Kompilatorer och interpretatorer: Lecture 2

Note: This is an outline of what I intend to say on the lecture. It is not a definition of the course content, and it does not replace the textbook.

Today: More about syntax analysis ("parsing"),
Aho et al, sections 2.1 - 2.4

But first: Rest from lecture 1:

1.5 The Grouping of Phases

ASU p 21, Reducing the number of passes:

More rest from lecture 1:

1.6 Compiler-Construction Tools

ASU p 22: "Compiler-compiler" = a complete system for compiler building. But! "Yacc" = "Yet Another Compiler-Compiler" is a parser generator.

2.1 Overview

A compiler that translates infix to postfix:

Tree Infix notation Postfix notation
An abstract syntax tree for the expression 2 + 3 2 + 3 2 3 +
An abstract syntax tree for the expression 2 + 3 * 4 2 + 3 * 4 2 3 4 * +
An abstract syntax tree for the expression 2 * 3 + 4 2 * 3 + 4 2 3 * 4 +
An abstract syntax tree for the expression 2 * (3 + 4) 2 * (3 + 4) 2 3 4 + *

Source and target as text.

Postfix: Stack machine. Easy to write an interpreter.
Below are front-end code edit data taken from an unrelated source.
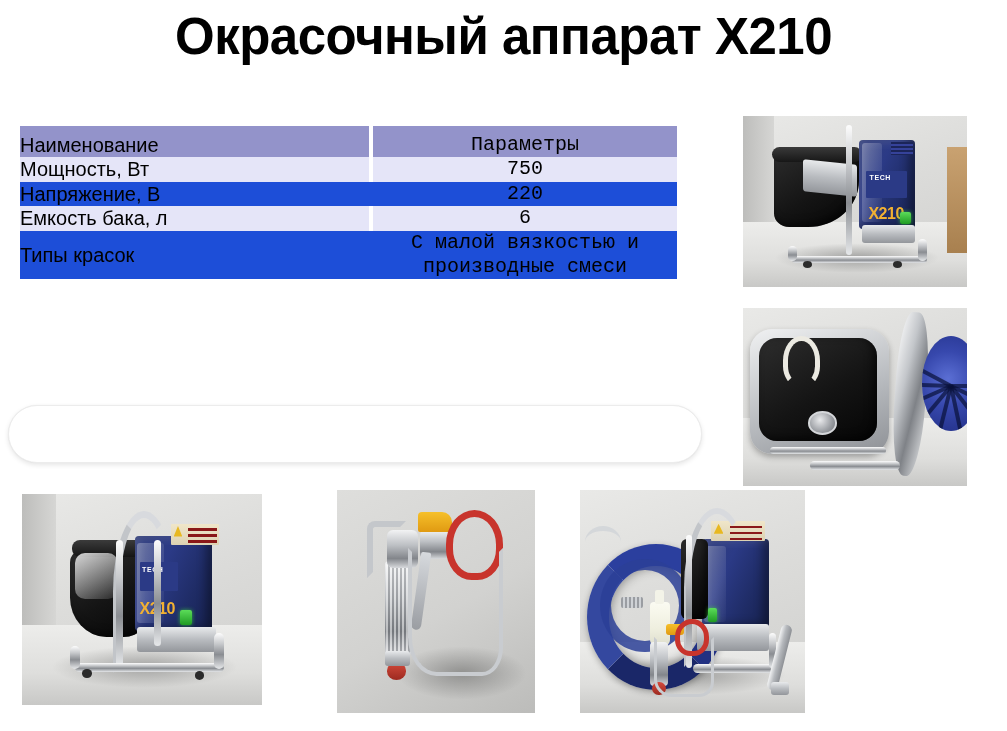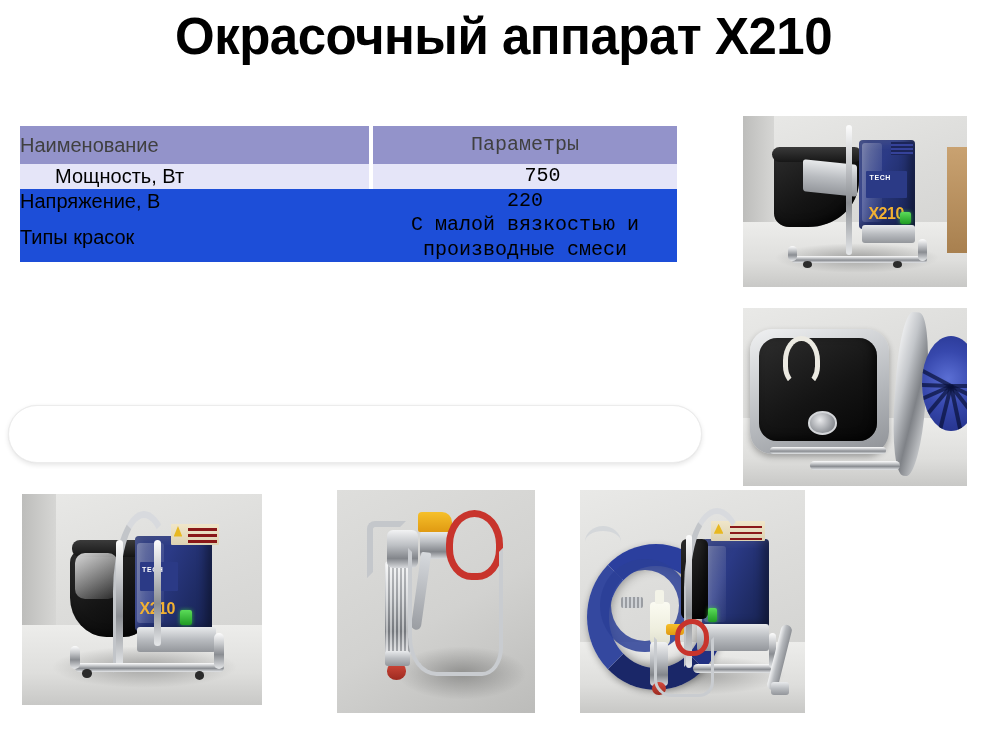"Наименование" tr.row-head td { color: #404040 -> #000000; padding-bottom: 7px -> none }
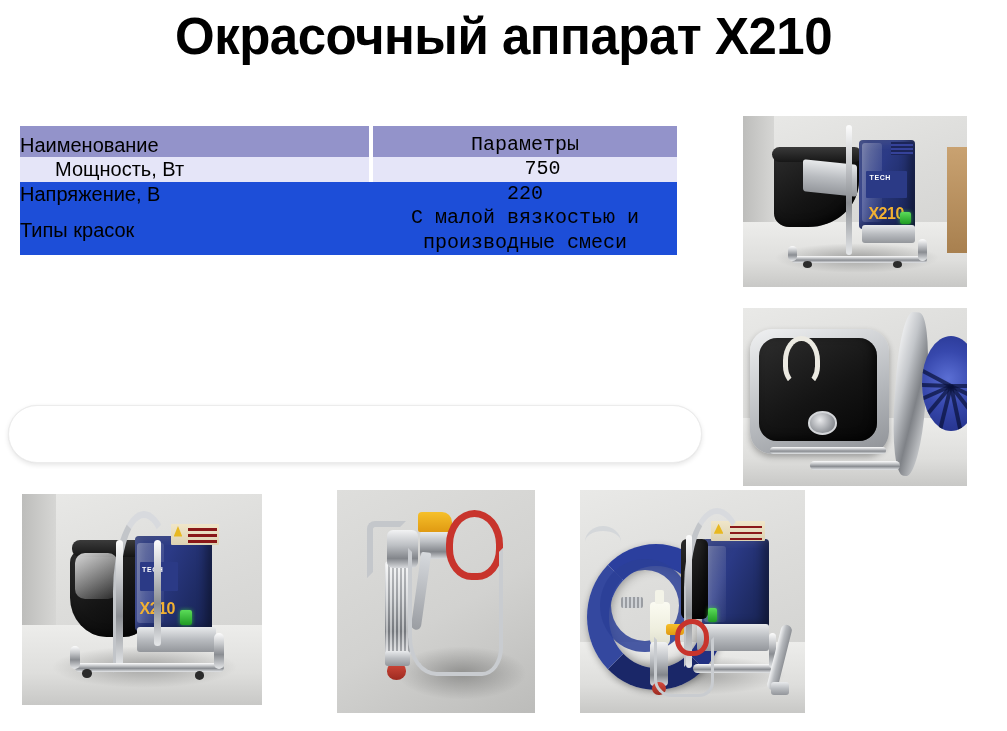"Мощность, Вт" tr.row-odd td { padding-left: 35px -> none }
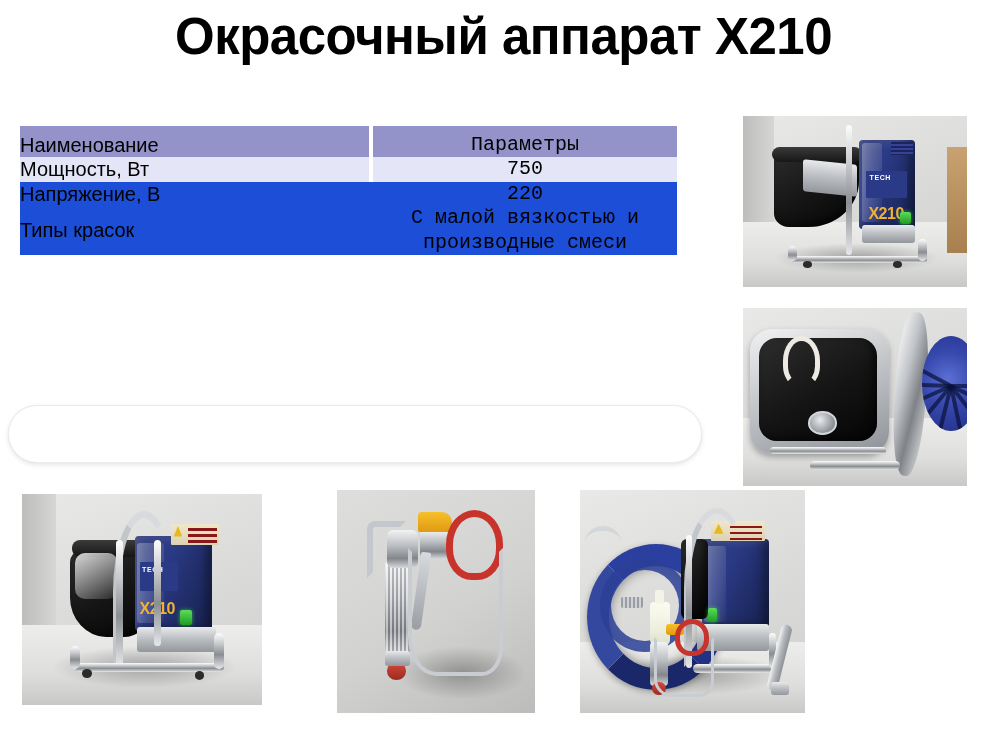"Емкость бака, л" tr.row-odd { html: none -> <tr> <td>Емкость бака, л</td> <td></td> <td>6</td> </tr> }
The "2.5" program: simple grammar (Sw: "grammatik") (only + and -), simple parser, very simple scanner (one character = one token).
The "2.9" program: more advanced grammar (identifiers, *, /, mod, div), therefore a more complex parser, a "real" scanner.

2.2 Syntax definition

Example: the if statement in C. An instance:

if (a == b)
  printf("Same!\n");
else
  printf("Not same!\n");

This, as you know, is the syntax for the if statement:

if ( some expression ) some statement else some other statement

A rule that could be part of a context-free grammar (Sw: kontextfri grammatik) for C:

statement -> if ( expression ) statement else statement
statement -> if ( expression ) statement
statement -> { statement-list } (forgot what?)
...

"Context-free": a production "X -> ..." can always be used to replace X with "...", no matter what the rest of the program (that is, the context, Sw: kontext, omgivning) looks like.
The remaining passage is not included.